We need the power to make decisions over our foreign policy: we say no more illegal wars, no more nuclear weapons. Rather, we want a Scotland that leads the world on human rights. We already recognise and stand with people struggling against injustices elsewhere, but I’d like to see Scotland use its soft power to support just causes: I would love to see Scotland officially recognise the Palestinian state, and support the development of a Kurdish state.

In the same way that Oslo is the place people go to negotiate peace, Scotland could be where people come to negotiate on climate change and human rights. When the Scottish Parliament passed world-leading climate change legislation, it gave others the impetus to do something similar.

We already know some of how we can achieve these changes. Many of us have been working on these ideas and today will develop them further.

One of the most exciting developments is the work being done around the Citizen’s Income. But even with the new powers over welfare we will have, it will be difficult to deliver the full benefits of a CI because we don’t have the full powers of an independent state. We must use the powers we have to demonstrate what powers we need.

Every year, we have a fight about Government expenditure and revenues in Scotland: does the money spent in Scotland by government exceed the money received by government in Scotland? Yet this debate takes place in the context of a UK Government which facilitates avoidance of tax for people around the world. From the British Virgin Islands and Bermuda to Jersey and Guernsey, the country that leads the world in helping rich people to avoid paying tax is the country that Scotland is shackled to. In an independent Scotland, we know that we can have a tax system that helps the rich pay their fair share, and a social security system for all.

It is clear to me that, without the full powers of an independent state, we cannot achieve the kind of societal change we want. We must have that democratic power over all aspects of our lives. But more than this. We then need the courage to hand that power away: to people and communities across Scotland. It is clear to me that independence must not be about replacing the broken machinery of Westminster with similar structures in Holyrood. The Scotland I want to live in gives power to people, to communities, and supports and facilitates them to wield it effectively.

So, in our discussions today, we must remember that the policies and strategies we develop must provide the building blocks for a radically different Scotland: a Scotland where power is distributed across different levels of government, and where people always come first.

With the independence campaign in the run up to September 2014, we gave people hope that this was possible. We showed that politics could be different.
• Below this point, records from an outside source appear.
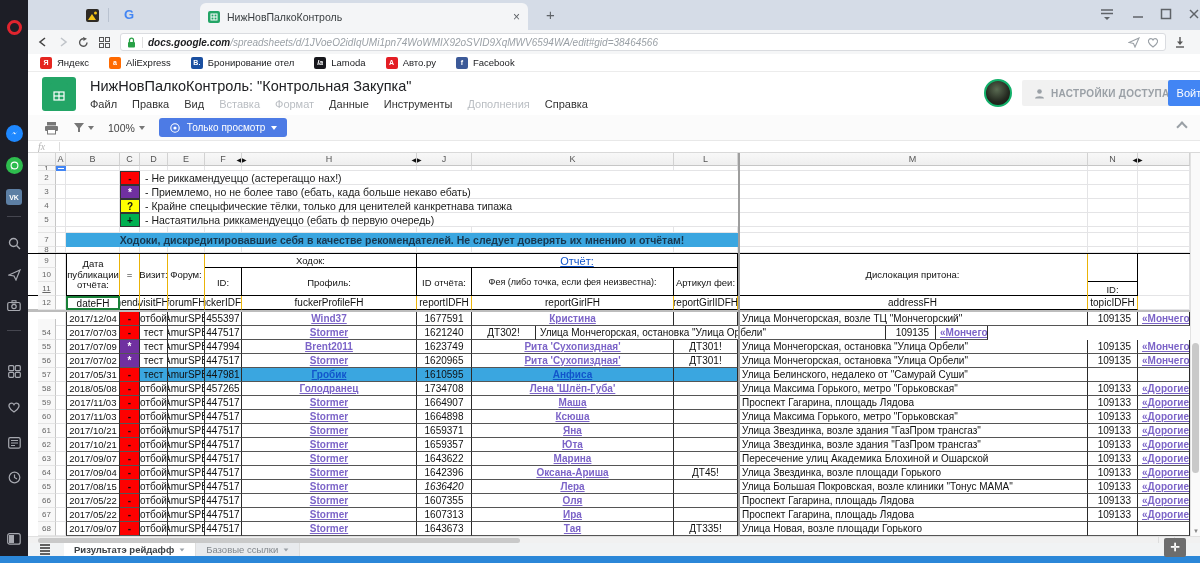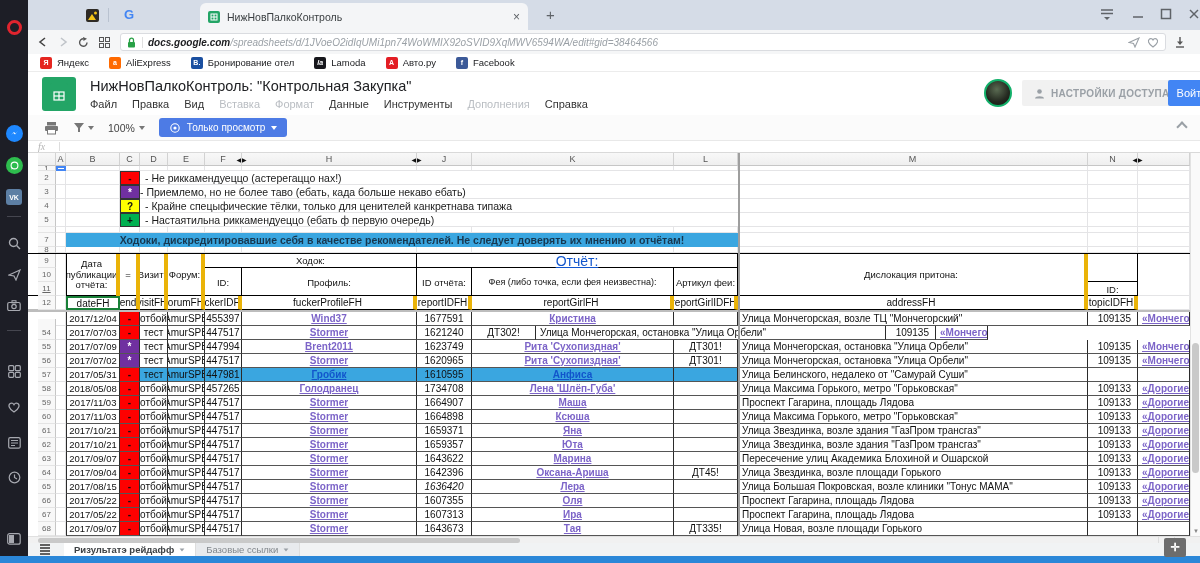"- Приемлемо, но не более" div.c { padding-left: none -> 5px }
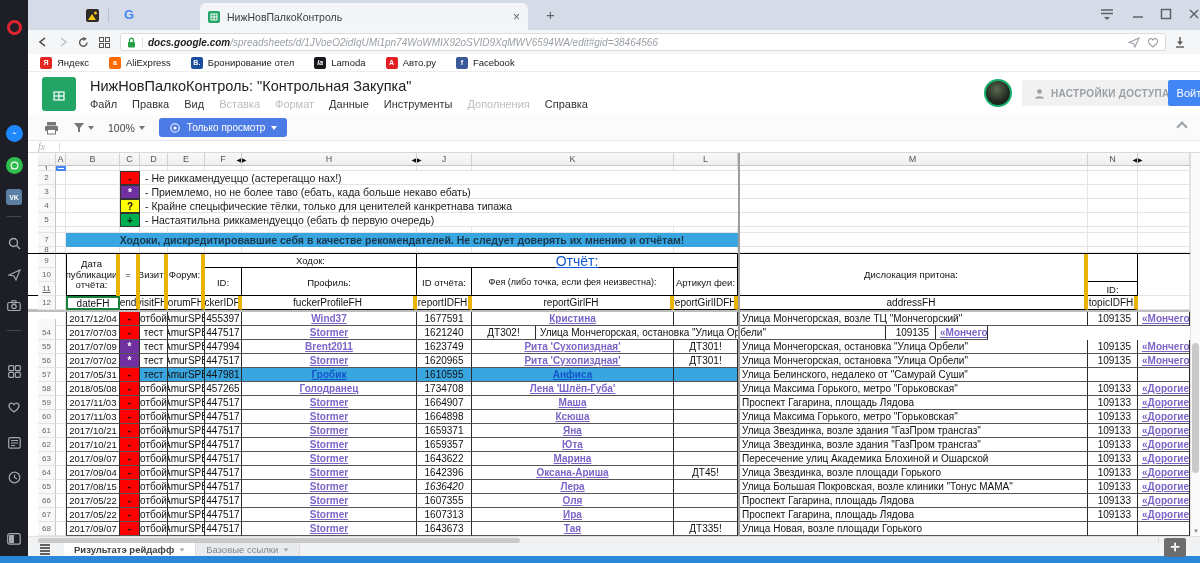"Дата публикации отчёта:" .hb { border-right: 4px solid #eab308 -> 1px solid #eab308 }
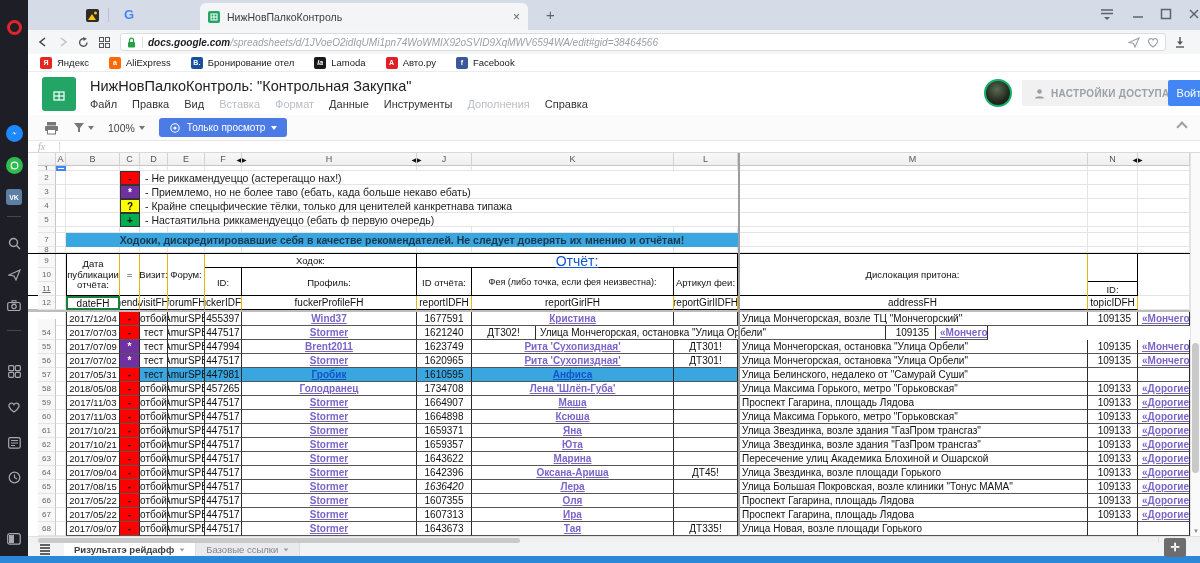"Отчёт:" span { font-size: 14px -> 11px }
Importantly, we created a movement, this movement, that was able to shift the opinions of many Scots: a movement that saw record numbers of people turning out to meetings to discuss the political issues that affected their lives. This is a strong foundation for our work today.

And it is something of which we should be proud.

When I go to England, I see people envious of this, shaken that people’s concern for the NHS and its funding crisis can be so easily subverted to deliver blow upon blow to immigrants. At a political economy workshop in Sheffield a few months ago, I was struck by the despondent and depressed mood that was being described in local communities. I think that, if we succeed in our quest for a different Scotland, we can pave the way for communities in the rest of the UK and the rest of the world to develop their own, better, radical future.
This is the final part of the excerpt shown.